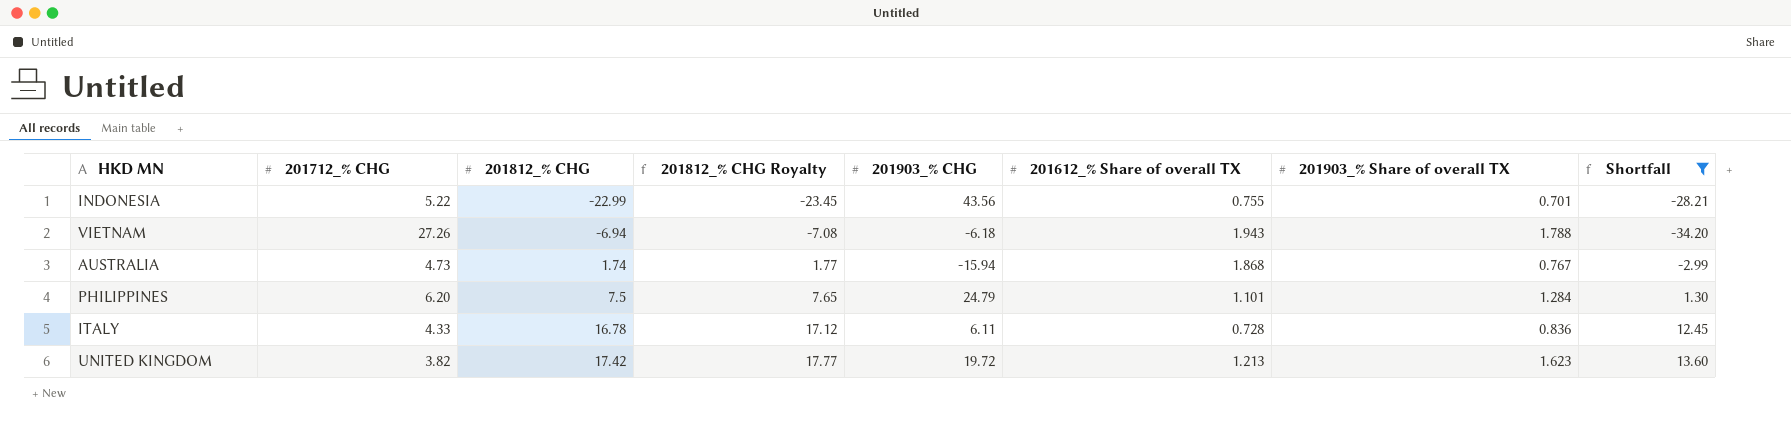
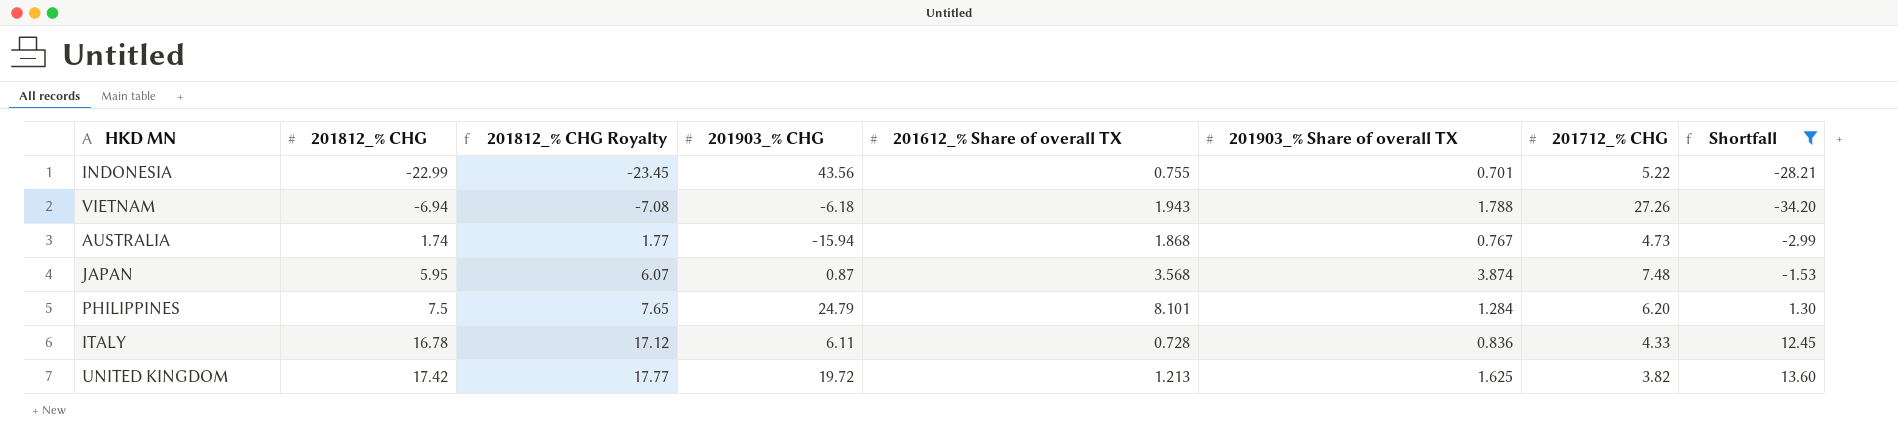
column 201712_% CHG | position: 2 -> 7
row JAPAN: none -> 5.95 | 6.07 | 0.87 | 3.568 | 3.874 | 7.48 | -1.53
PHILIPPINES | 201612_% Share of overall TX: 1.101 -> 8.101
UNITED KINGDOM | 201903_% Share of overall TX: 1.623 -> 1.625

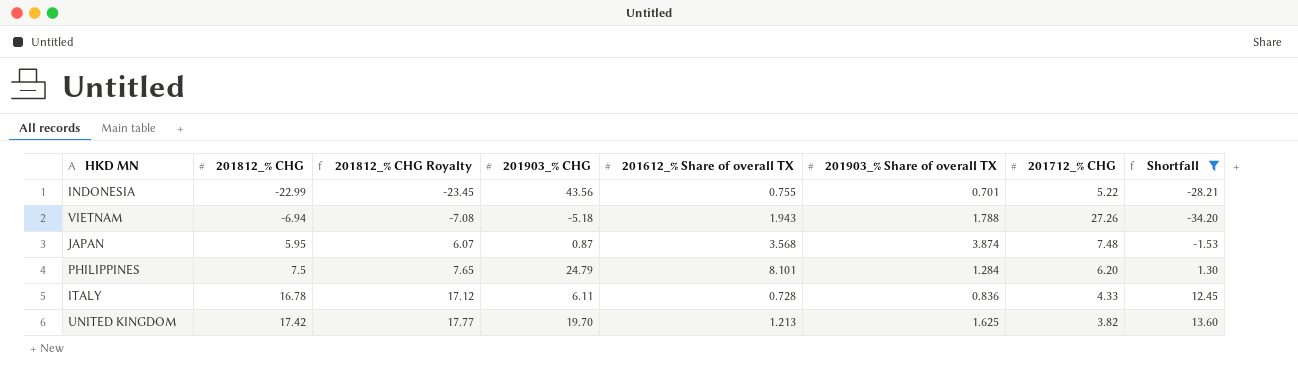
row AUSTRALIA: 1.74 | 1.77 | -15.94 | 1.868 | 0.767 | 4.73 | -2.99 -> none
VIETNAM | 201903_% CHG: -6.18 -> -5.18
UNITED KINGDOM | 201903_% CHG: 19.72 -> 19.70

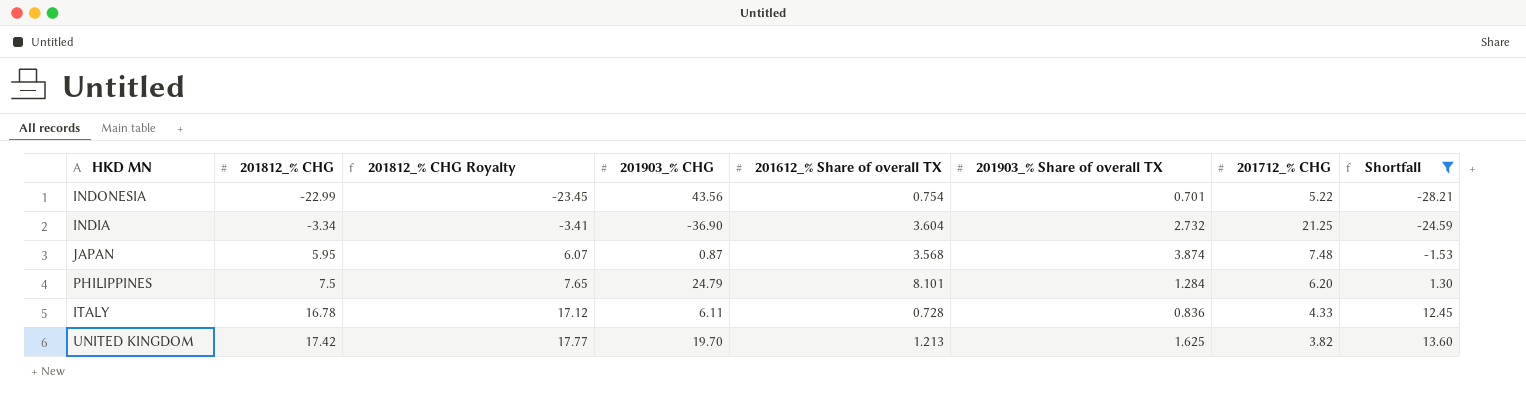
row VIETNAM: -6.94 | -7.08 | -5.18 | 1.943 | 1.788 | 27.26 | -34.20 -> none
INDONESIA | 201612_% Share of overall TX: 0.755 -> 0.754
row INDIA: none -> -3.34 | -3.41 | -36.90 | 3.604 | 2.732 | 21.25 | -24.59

● ● ● ●

▸ WHAT YOU NEED TO DO
Each entry above should be written out verbatim, minus its pictures.

▸ ANSWER BOX
column 201712_% CHG | position: 2 -> 7
row JAPAN: none -> 5.95 | 6.07 | 0.87 | 3.568 | 3.874 | 7.48 | -1.53
PHILIPPINES | 201612_% Share of overall TX: 1.101 -> 8.101
UNITED KINGDOM | 201903_% Share of overall TX: 1.623 -> 1.625

row AUSTRALIA: 1.74 | 1.77 | -15.94 | 1.868 | 0.767 | 4.73 | -2.99 -> none
VIETNAM | 201903_% CHG: -6.18 -> -5.18
UNITED KINGDOM | 201903_% CHG: 19.72 -> 19.70

row VIETNAM: -6.94 | -7.08 | -5.18 | 1.943 | 1.788 | 27.26 | -34.20 -> none
INDONESIA | 201612_% Share of overall TX: 0.755 -> 0.754
row INDIA: none -> -3.34 | -3.41 | -36.90 | 3.604 | 2.732 | 21.25 | -24.59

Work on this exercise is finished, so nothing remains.